Bug 1028440

Summary: Winsync replica initialization and incremental updates from DS to AD fails on RHEL7
Product: Red Hat Enterprise Linux 7 Reporter: Sankar Ramalingam <sramling>
Component: 389-ds-baseAssignee: Rich Megginson <rmeggins>
Status: CLOSED CURRENTRELEASE QA Contact: Sankar Ramalingam <sramling>
Severity: urgent Docs Contact:
Priority: unspecified    
Version: 7.0CC: martinez, nhosoi, nkinder, sramling
Target Milestone: rcKeywords: Regression, TestBlocker
Target Release: ---   
Hardware: x86_64   
OS: Linux   
Whiteboard:
Fixed In Version: 389-ds-base-1.3.1.6-9.el7 Doc Type: Bug Fix
Doc Text:
This bug was introduced by another bug fix on 389-ds-base for rhel-7.0: Bug 1011220 - WinSync removes User must change password flag on the Windows side No need to doc.
 Story Points: ---
Clone Of: Environment:
Last Closed: 2014-06-13 09:26:06 UTC Type: Bug
Regression: --- Mount Type: ---
Documentation: --- CRM:
Verified Versions: Category: ---
oVirt Team: --- RHEL 7.3 requirements from Atomic Host:
Cloudforms Team: --- Target Upstream Version:

Description Sankar Ramalingam 2013-11-08 12:57:39 UTC 
Description of problem: Winsync fails to synchronize users/group from DS to AD. It throws error message as "windows_replay_update: Cannot replay add operation".
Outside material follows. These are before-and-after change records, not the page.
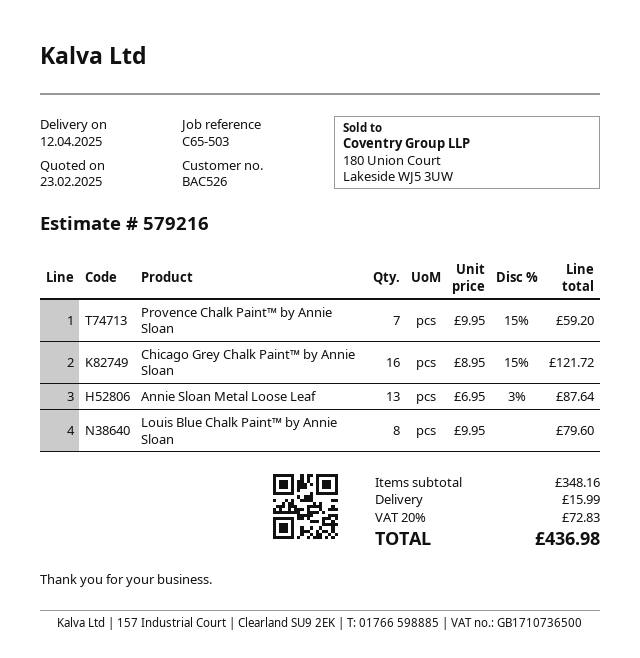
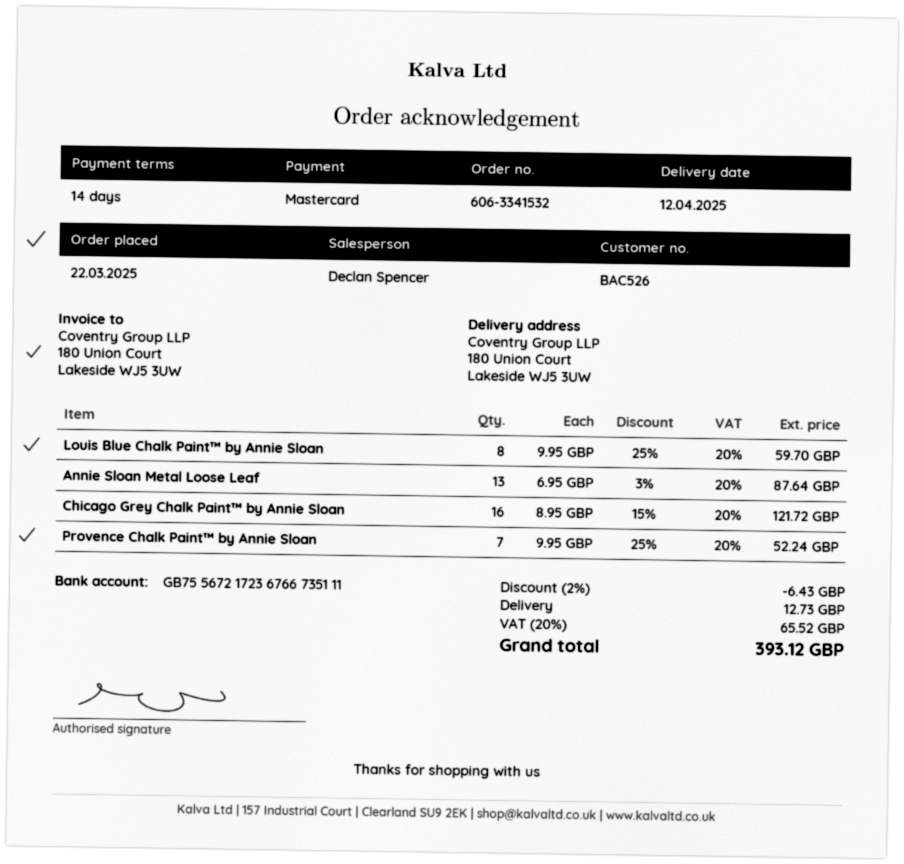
Provence Chalk Paint™ by Annie Sloan: 7 x 9.95 - 15% = 59.20 -> 7 x 9.95 - 25% = 52.24
Louis Blue Chalk Paint™ by Annie Sloan: 8 x 9.95 = 79.60 -> 8 x 9.95 - 25% = 59.70
discount: none -> 2% = 6.43
shipping: 15.99 -> 12.73
tax: 20% = 72.83 -> 20% = 65.52
total: 436.98 -> 393.12

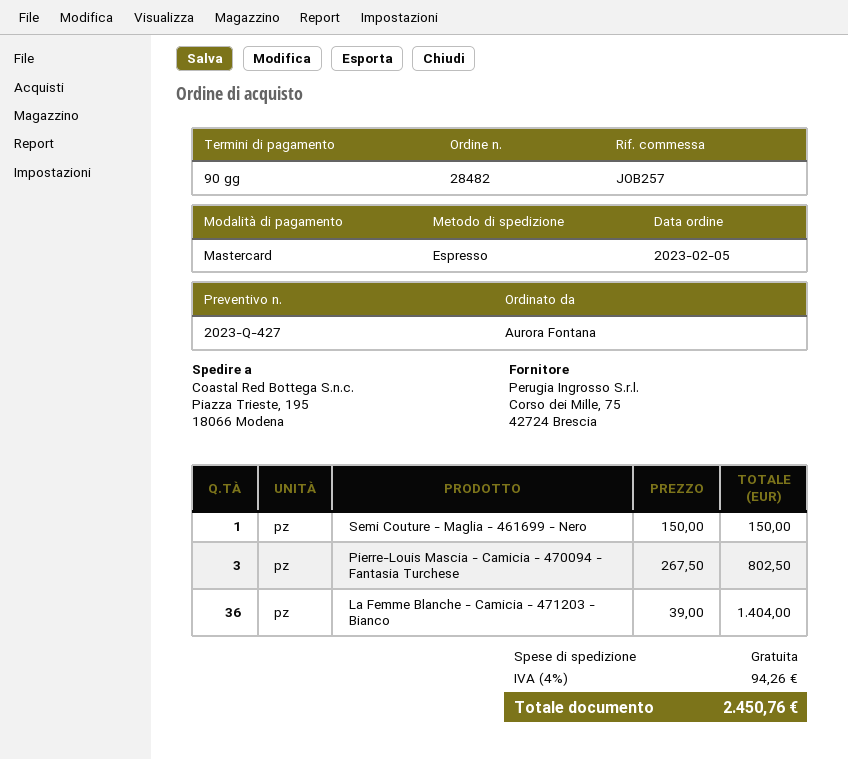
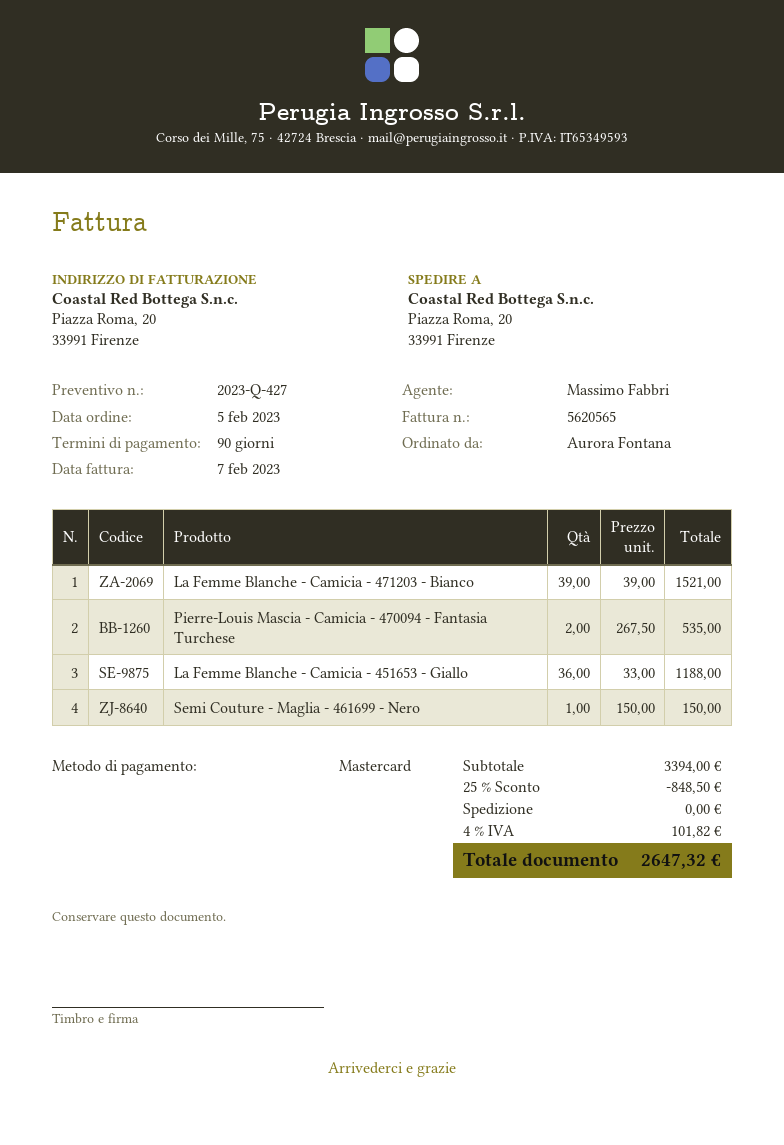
ship to: Piazza Trieste, 195, 18066 Modena -> Piazza Roma, 20, 33991 Firenze
Pierre-Louis Mascia - Camicia - 470094 - Fantasia Turchese: 3 x 267.50 = 802.50 -> 2 x 267.50 = 535.00
La Femme Blanche - Camicia - 471203 - Bianco: 36 x 39.00 = 1404.00 -> 39 x 39.00 = 1521.00
La Femme Blanche - Camicia - 451653 - Giallo: none -> 36 x 33.00 = 1188.00
discount: none -> 25% = 848.50
tax: 4% = 94.26 -> 4% = 101.82
total: 2450.76 -> 2647.32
Version-Release number of selected component (if applicable): 389-ds-base-1.3.1.6-5.el7


How reproducible: Consistently


Steps to Reproduce:
1. Install 389-ds-base-1.3.1.x packages on RHEL7 and create winsync agreement.
2. Install and configure win2008r2 AD.
3. Install and Configure Passsync component on Win2008r2
4. Copy/Import AD/DS certificates
5. Create few users at AD
6. Create few users at DS
7. Run replica initialization from DS.
8. Check whether entries from DS added AD and vice versa.
9. Entries from AD got synced to DS, but not the other way round.

Actual results: Entries fails to sync from DS to AD.


Expected results: Entries should be synced bi-directionally.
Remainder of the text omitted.